INSTRUCTIONS TO FOLLOW
Your task is to retype the lines from the opening of the material through the line that includes "Контейнер за пулпа, H320/H330: 17". Do not copy the pictures.

DATA SUPPLIED

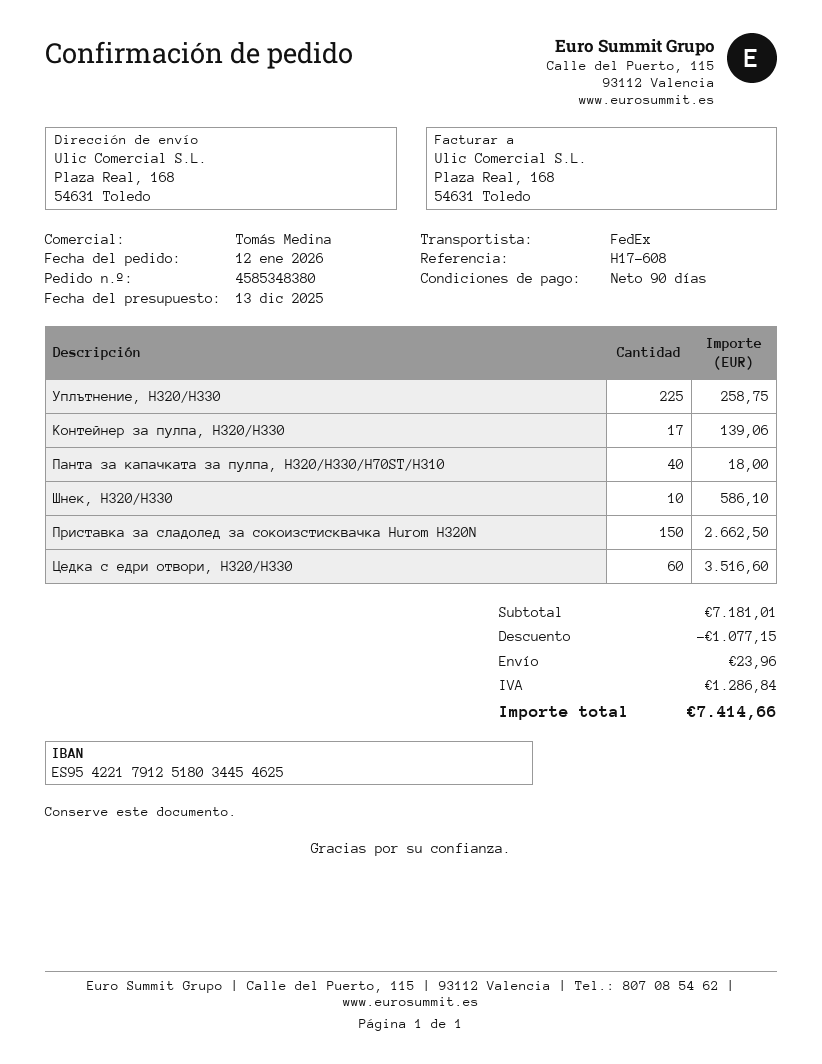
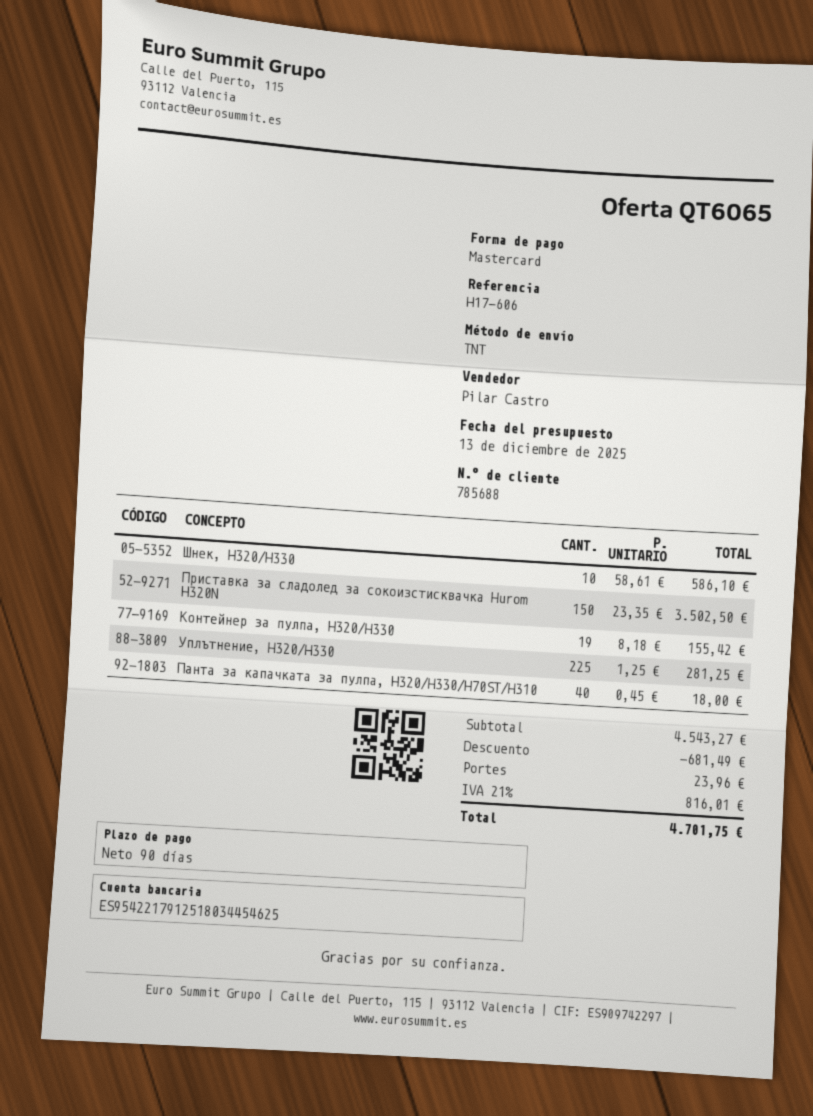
reference: H17-608 -> H17-606
sales rep: Tomás Medina -> Pilar Castro
shipping method: FedEx -> TNT
Уплътнение, H320/H330: 225 for 258.75 -> 225 for 281.25
Контейнер за пулпа, H320/H330: 17 for 139.06 -> 19 for 155.42
Приставка за сладолед за сокоизстисквачка Hurom H320N: 150 for 2662.50 -> 150 for 3502.50
Цедка с едри отвори, H320/H330: 60 for 3516.60 -> none
subtotal: 7181.01 -> 4543.27
discount: 1077.15 -> 681.49
tax: 1286.84 -> 816.01
total: 7414.66 -> 4701.75

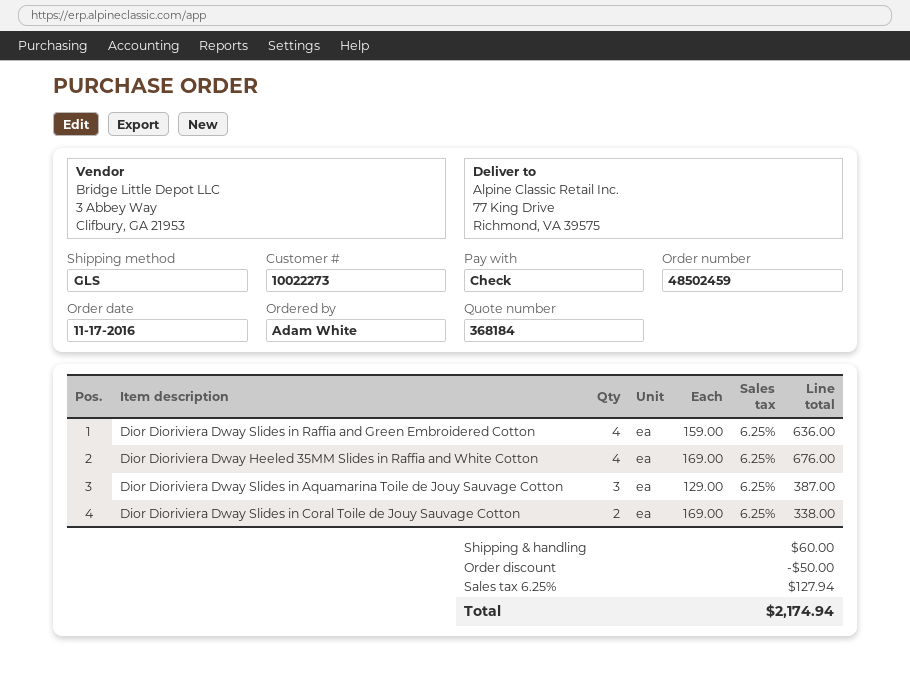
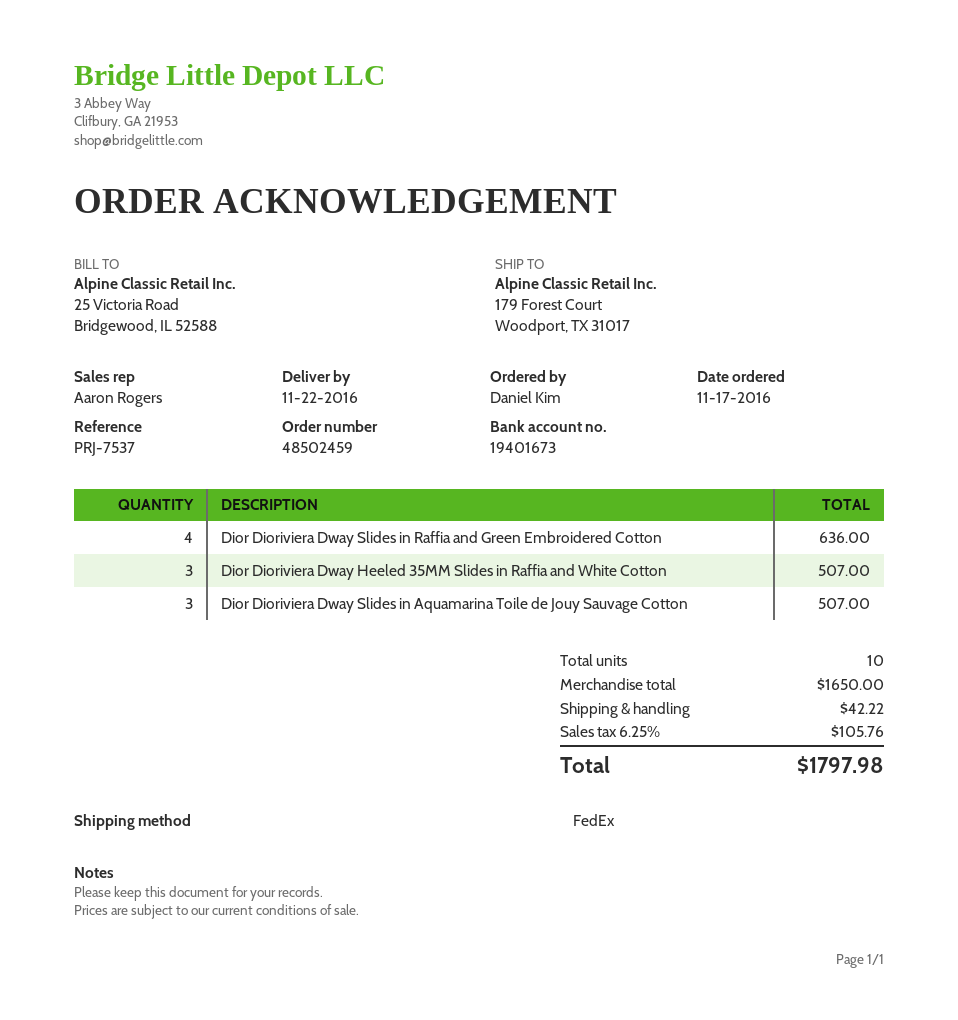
ordered by: Adam White -> Daniel Kim
shipping method: GLS -> FedEx
ship to: 77 King Drive, Richmond, VA 39575 -> 179 Forest Court, Woodport, TX 31017
Dior Dioriviera Dway Heeled 35MM Slides in Raffia and White Cotton: 4 for 676.00 -> 3 for 507.00
Dior Dioriviera Dway Slides in Aquamarina Toile de Jouy Sauvage Cotton: 3 for 387.00 -> 3 for 507.00
Dior Dioriviera Dway Slides in Coral Toile de Jouy Sauvage Cotton: 2 for 338.00 -> none
discount: 50.00 -> none
shipping: 60.00 -> 42.22
tax: 6.25% = 127.94 -> 6.25% = 105.76
total: 2174.94 -> 1797.98

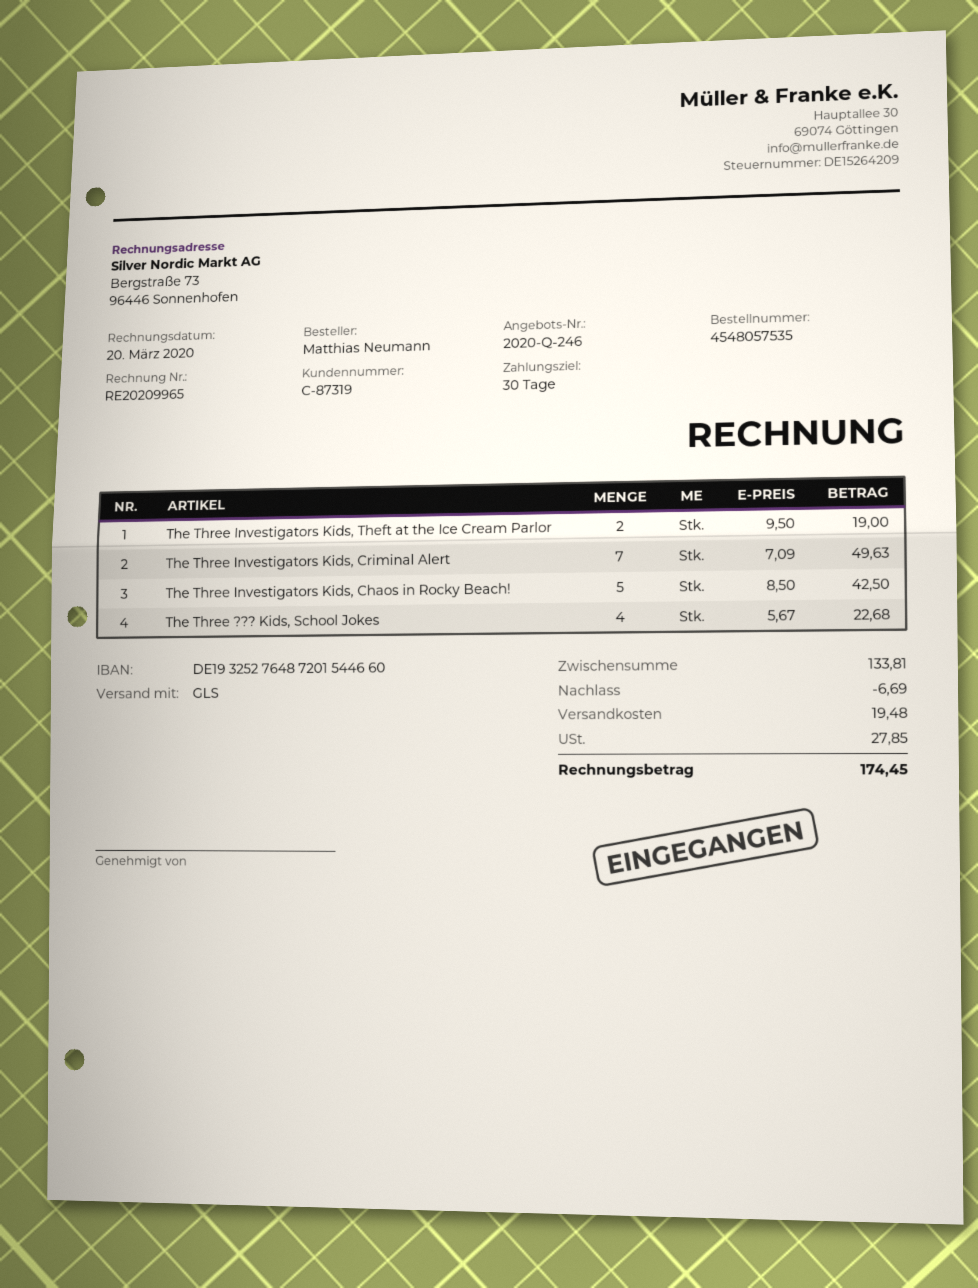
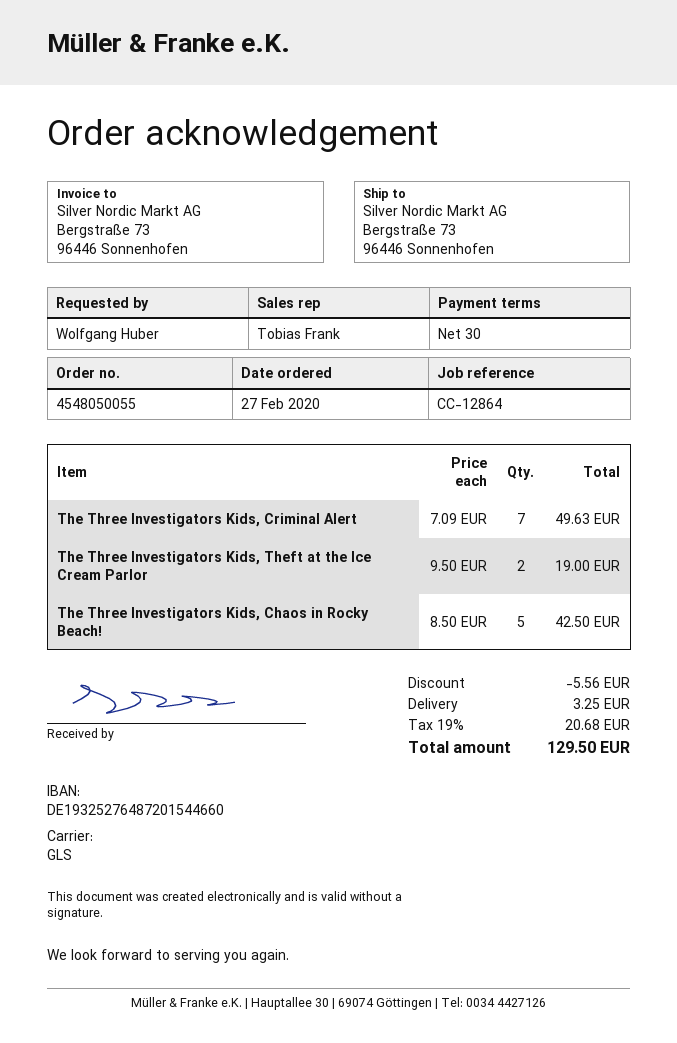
order number: 4548057535 -> 4548050055
ordered by: Matthias Neumann -> Wolfgang Huber
The Three ??? Kids, School Jokes: 4 x 5.67 = 22.68 -> none
discount: 6.69 -> 5.56
shipping: 19.48 -> 3.25
tax: 27.85 -> 20.68
total: 174.45 -> 129.50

ANSWER TO THIS TASK
reference: H17-608 -> H17-606
sales rep: Tomás Medina -> Pilar Castro
shipping method: FedEx -> TNT
Уплътнение, H320/H330: 225 for 258.75 -> 225 for 281.25
Контейнер за пулпа, H320/H330: 17 for 139.06 -> 19 for 155.42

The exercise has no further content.